I wrote a short fortran program using OMP + ACC. All it does it set a(i)=i in parallel, so the array would read 1, 2, 3, 4…
The entire code and my compile command:
pgfortran -Minfo -mp -acc -o test test.f
program test
use OMP_LIB
integer myid,i,N,chunk
integer a(1:100)
N = size(a)
chunk=N/2 ! hardcoded for 2 OMP threads
call omp_set_num_threads(2)
!$OMP PARALLEL PRIVATE(myid) SHARED(a)
myid = OMP_GET_THREAD_NUM()
call acc_set_device_num(myid,acc_device_nvidia)
!$acc kernels do
do i=myid*chunk+1,myid*chunk+chunk ! 0th thread does first half
a(i)=i
enddo
!$OMP END PARALLEL
end
At first I thought it was working correctly, because the array a has the expected values and the compiler output seemed okay. However, setting PGI_ACC_TIME=1 shows:
Accelerator Kernel Timing data
/home/ben/scratch/test.f
test thread=0 NVIDIA devicenum=0
time(us): 84
16: compute region reached 1 time
17: kernel launched 2 times
grid: [1] block: [64]
device time(us): total=22 max=16 min=6 avg=11
elapsed time(us): total=350 max=327 min=23 avg=175
20: data copyout reached 2 times
device time(us): total=62 max=43 min=0 avg=31
/home/ben/scratch/test.f
test thread=1 NVIDIA devicenum=0
time(us): 0
16: compute region reached 1 time
or occasionally:
Accelerator Kernel Timing data
/home/ben/scratch/test.f
test thread=0 NVIDIA devicenum=0
time(us): 55
16: compute region reached 1 time
17: kernel launched 1 time
grid: [1] block: [64]
device time(us): total=32 max=32 min=32 avg=32
elapsed time(us): total=49 max=49 min=49 avg=49
20: data copyout reached 1 time
device time(us): total=23 max=23 min=23 avg=23
/home/ben/scratch/test.f
test thread=1 NVIDIA devicenum=0
time(us): 22
16: compute region reached 1 time
17: kernel launched 1 time
grid: [1] block: [64]
device time(us): total=11 max=11 min=11 avg=11
elapsed time(us): total=18 max=18 min=18 avg=18
20: data copyout reached 1 time
device time(us): total=11 max=11 min=11 avg=11
So it seems I am only using one of the two GPUs, since both threads show devicenum=0.
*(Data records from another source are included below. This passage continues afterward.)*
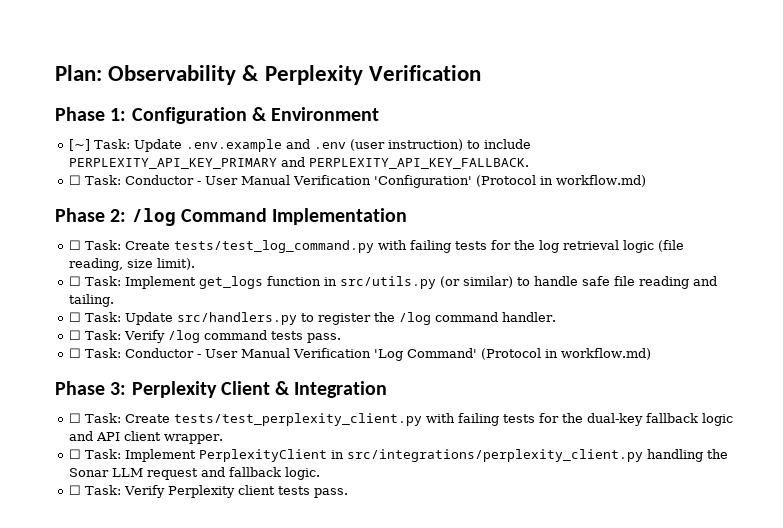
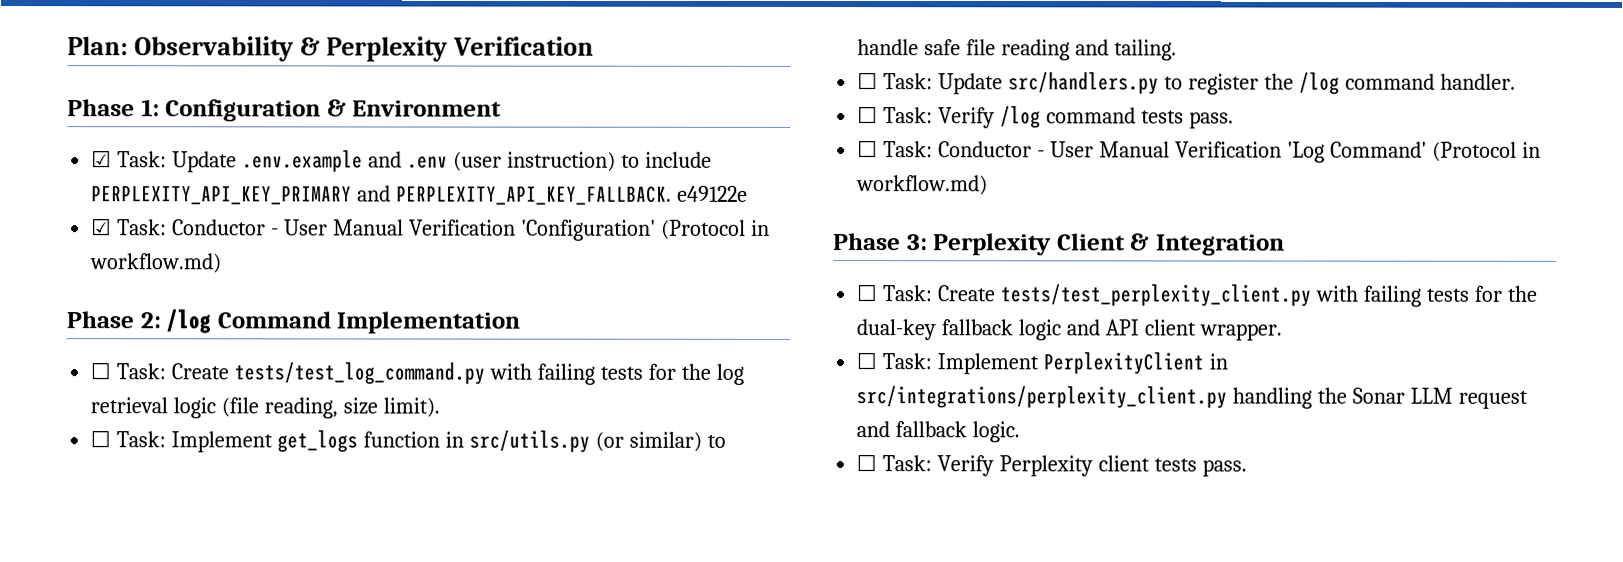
- [~] Task: Update .env.example and .env (user instruction) to include PERPLEXITY_API_KEY_PRIMARY and PERPLEXITY_API_KEY_FALLBACK.
- ☐ Task: Conductor - User Manual Verification 'Configuration' (Protocol in workflow.md)
+ ☑ Task: Update .env.example and .env (user instruction) to include PERPLEXITY_API_KEY_PRIMARY and PERPLEXITY_API_KEY_FALLBACK. e49122e
+ ☑ Task: Conductor - User Manual Verification 'Configuration' (Protocol in workflow.md)

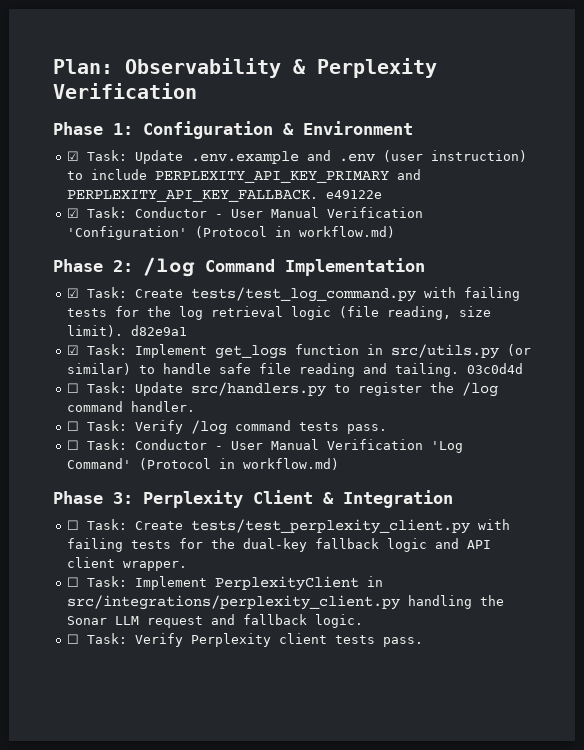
- ☐ Task: Create tests/test_log_command.py with failing tests for the log retrieval logic (file reading, size limit).
- ☐ Task: Implement get_logs function in src/utils.py (or similar) to handle safe file reading and tailing.
+ ☑ Task: Create tests/test_log_command.py with failing tests for the log retrieval logic (file reading, size limit). d82e9a1
+ ☑ Task: Implement get_logs function in src/utils.py (or similar) to handle safe file reading and tailing. 03c0d4d

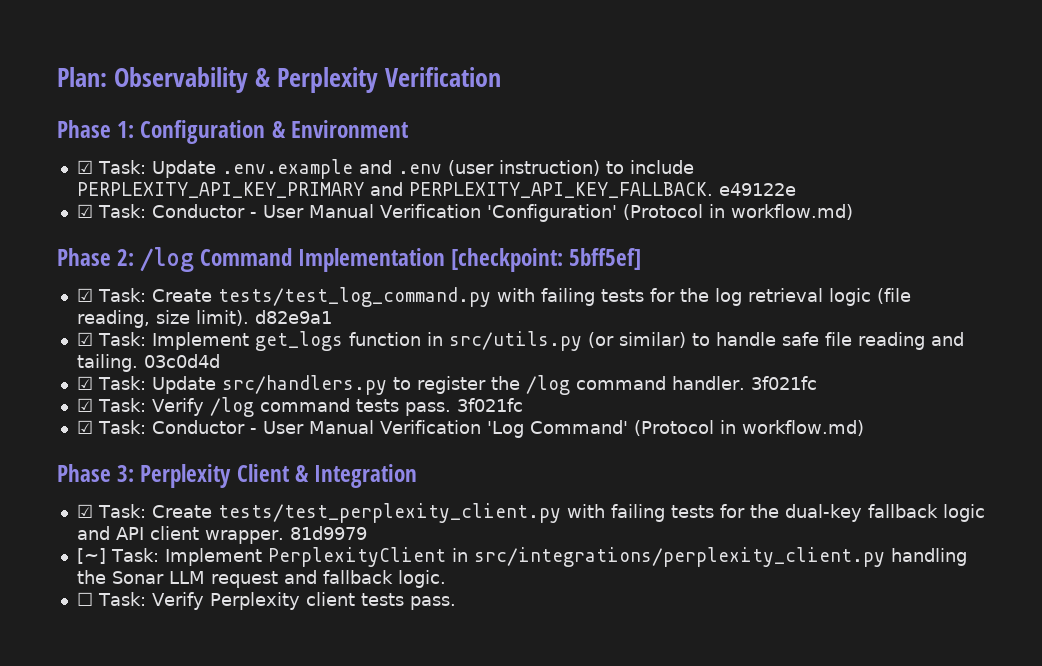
- Phase 2: /log Command Implementation
+ Phase 2: /log Command Implementation [checkpoint: 5bff5ef]
- ☐ Task: Update src/handlers.py to register the /log command handler.
- ☐ Task: Verify /log command tests pass.
- ☐ Task: Conductor - User Manual Verification 'Log Command' (Protocol in workflow.md)
+ ☑ Task: Update src/handlers.py to register the /log command handler. 3f021fc
+ ☑ Task: Verify /log command tests pass. 3f021fc
+ ☑ Task: Conductor - User Manual Verification 'Log Command' (Protocol in workflow.md)
- ☐ Task: Create tests/test_perplexity_client.py with failing tests for the dual-key fallback logic and API client wrapper.
- ☐ Task: Implement PerplexityClient in src/integrations/perplexity_client.py handling the Sonar LLM request and fallback logic.
+ ☑ Task: Create tests/test_perplexity_client.py with failing tests for the dual-key fallback logic and API client wrapper. 81d9979
+ [~] Task: Implement PerplexityClient in src/integrations/perplexity_client.py handling the Sonar LLM request and fallback logic.

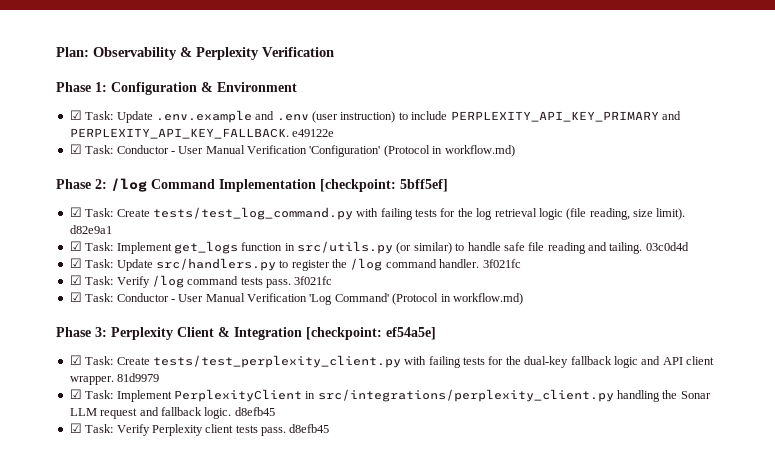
- Phase 3: Perplexity Client & Integration
+ Phase 3: Perplexity Client & Integration [checkpoint: ef54a5e]
- [~] Task: Implement PerplexityClient in src/integrations/perplexity_client.py handling the Sonar LLM request and fallback logic.
- ☐ Task: Verify Perplexity client tests pass.
+ ☑ Task: Implement PerplexityClient in src/integrations/perplexity_client.py handling the Sonar LLM request and fallback logic. d8efb45
+ ☑ Task: Verify Perplexity client tests pass. d8efb45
Compiler accelerator info:
test:
12, Parallel region activated
16, Generating present_or_copyout(a(myid*50+1:myid*50+50))
Generating NVIDIA code
Generating compute capability 1.0 binary
Generating compute capability 2.0 binary
Generating compute capability 3.0 binary
17, Loop is parallelizable
Accelerator kernel generated
17, !$acc loop gang, vector(64) ! blockidx%x threadidx%x
20, Parallel region terminated
Any idea on why I am using only 1 GPU (apparently)?